As a porn actress, one of the perverse tragedies of public policy I often contemplate is the fact that people can pay to watch me have sex on camera but are considered criminals if they pay to have sex behind closed doors. I’m talking about prostitution, a practice that continues to be shunned in the United States, pushing countless Americans trying to make an honest living onto the streets despite centuries of human history proving that governments cannot eliminate market demand for sex. The time has come for the world’s oldest profession to be legalized in the so-called Land of the Free for public health, safety and opportunity.
First and foremost, I’d like to clear up a myth that remains pervasive in any discussion about sex work. Prostitution opponents love to promote images of abused hookers and human traffickers to trump up hostility towards sex work. While it’s true ill-intentioned criminals do exist and should be prosecuted to the full extent of the law, these conditions do not apply to the vast majority of sex workers. We should especially not conflate the sex industry with the abuses of human trafficking because it delegitimizes the workers and creates a moral panic that manifests itself in harmful legislation. The fact of the matter is that most sex workers enter the industry via their own consent and genuinely enjoy their work.
That’s certainly the case for me. While it’s true that paying my tuition at Duke was my initial motivation for entering the porn industry, I’ve grown to appreciate the empowerment opportunities that sex work has provided me. In porn, I can speak openly about my experiences without fear of punishment, work in a safe and professional environment and play a vital role in the creative process. Of course, not everyone can be a porn star, but more sex workers could enjoy this same level of autonomy and fulfillment if prostitution was legalized.
Save for a few counties in Nevada, prostitution is criminalized in every state and locality across the country. As a result, sex workers are pushed onto the street, leaving too many at the whims of pimps and dangerous johns without access to police protection and labor representation. If only the practice was brought indoors, sex workers could have more freedom to perform on their own terms in a safe, legal environment like I do.

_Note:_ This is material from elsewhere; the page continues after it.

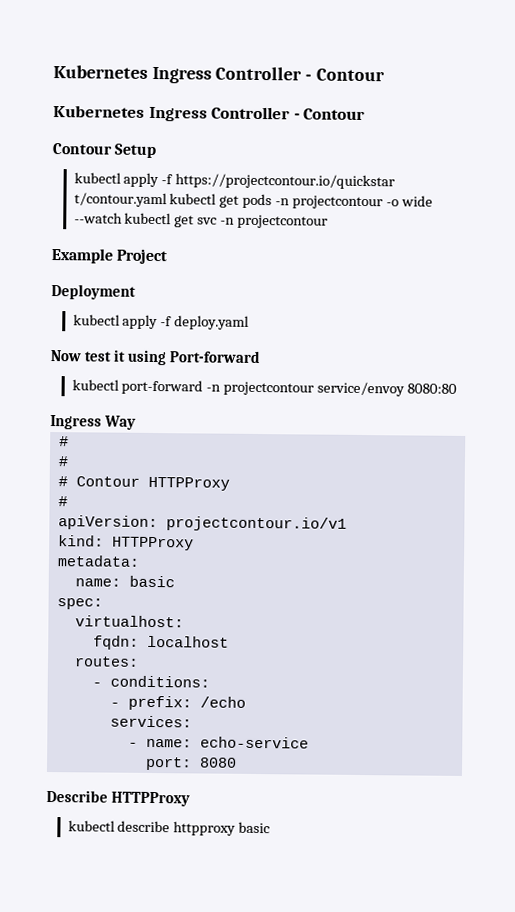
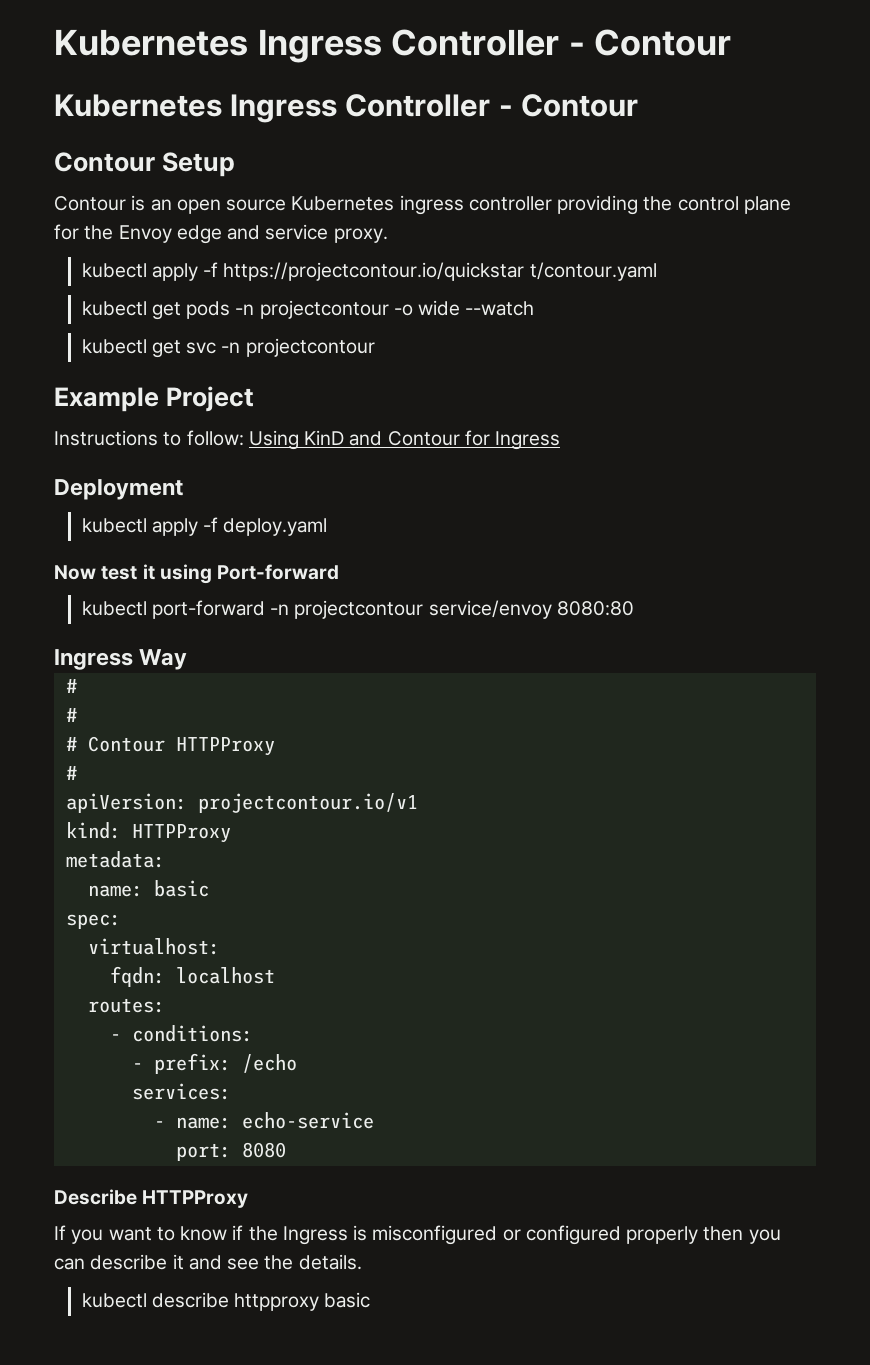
(157, 151) none -> [54,195,791,215] [54,224,388,244] // Contour is an open source Kubernetes ingress controller providing the control plane for the Envoy edge and service proxy.
(167, 200) none -> (657, 271) //
(123, 218) none -> (535, 308) //
(168, 256) none -> [54,430,561,450] // Instructions to follow: Using KinD and Contour for Ingress
(190, 799) none -> [54,1225,781,1245] [54,1254,362,1270] // If you want to know if the Ingress is misconfigured or configured properly then you can describe it and see the details.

This is not just theory, but hard fact. Barbara G. Brents of the University of Nevada, Las Vegas, studied the Silver State’s legal brothels for more than 15 years and found that “employees report that they feel safe, are free to come and go and are bound only by their contract.” In fact, 84 percent of the brothel workers her team surveyed said their job “felt safe,” and no evidence of trafficking could be found.

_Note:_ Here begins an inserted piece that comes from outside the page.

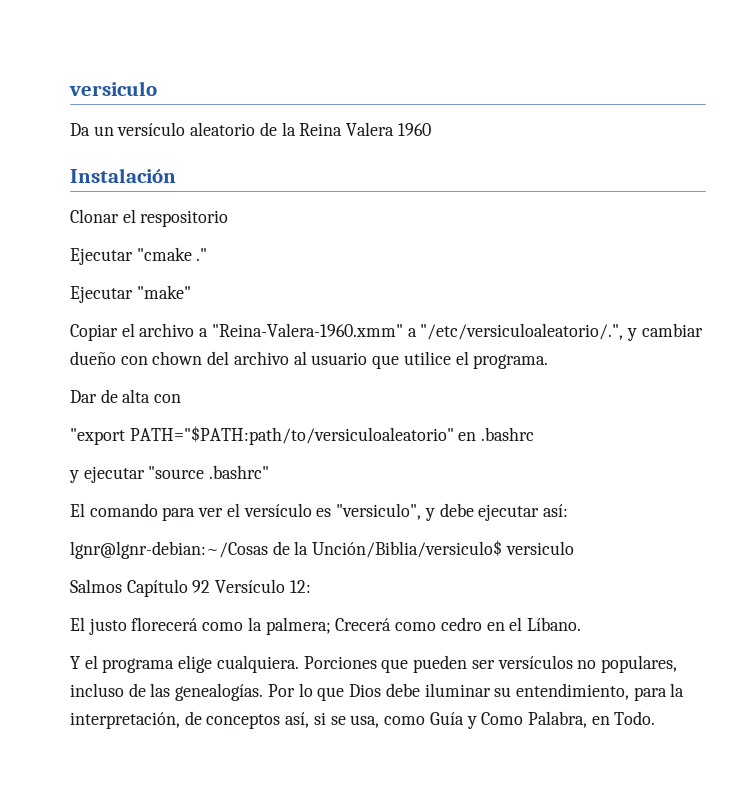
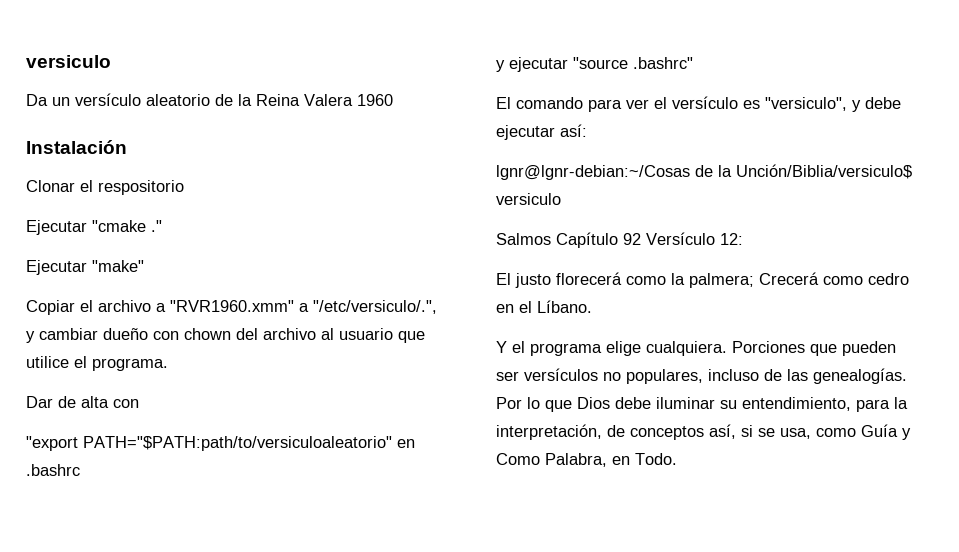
[211,323,624,340] "Reina-Valera-1960.xmm" a "/etc/versiculoaleatorio/.", -> [170,300,437,314] "RVR1960.xmm" a "/etc/versiculo/.",

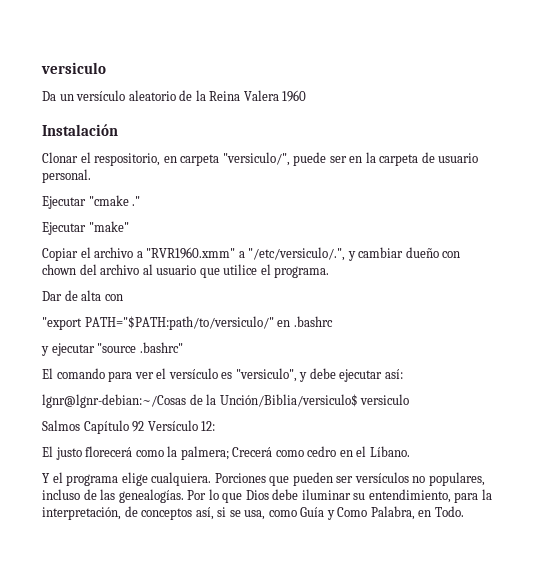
[98,180,184,195] respositorio -> [94,152,479,166] [42,169,91,183] respositorio, en carpeta "versiculo/", puede ser en la carpeta de usuario personal.
[83,436,392,451] PATH="$PATH:path/to/versiculoaleatorio" -> [84,316,274,330] PATH="$PATH:path/to/versiculo/"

Legal prostitution wouldn’t simply result in greater safety, but improved health as well. While it’s not well-known, Rhode Island unintentionally legalized prostitution in 1980 as the result of a legal loophole. Between the time a criminal case brought the loophole to public attention in 2003 and when it was recriminalized in 2009, gonorrhea infection among women plummeted by 39 percent, according to a study by the National Bureau of Economic Research. Similarly, reports of rape declined by 31 per cent.
Prostitution opponents love to point to the so-called “Swedish model” as a halfway measure of dealing with sex work by criminalizing the demand (clients) while decriminalizing the supply (sex workers). However, this approach only punishes decent clients patronizing sex workers in an honest way. Clients are not just the creepy old men that prostitution opponents make them out to be. Most have a story that explains why they seek companionship. Perhaps they’ve watched their partner’s sex drive wane after years of relationship. Perhaps they’re physically impaired, socially awkward or physically unattractive and have trouble finding a body to hold and satisfy humans’ most natural and intimate desires. Or, perhaps they simply enjoy indulging their fantasies in a safe environment. Every client and sex worker has a story to tell, and the current regime of criminalization over compassion only mutes their voices and pushes them to the fringes of society where danger may lurk.
Although porn is legal, I am nonetheless proud to classify myself a sex worker and call on my colleagues to stand up for our right to make a living, access the same protections as everyone else and not feel ashamed for doing honest work. We are nobody’s rescue project, and we deserve rights, not handcuffs.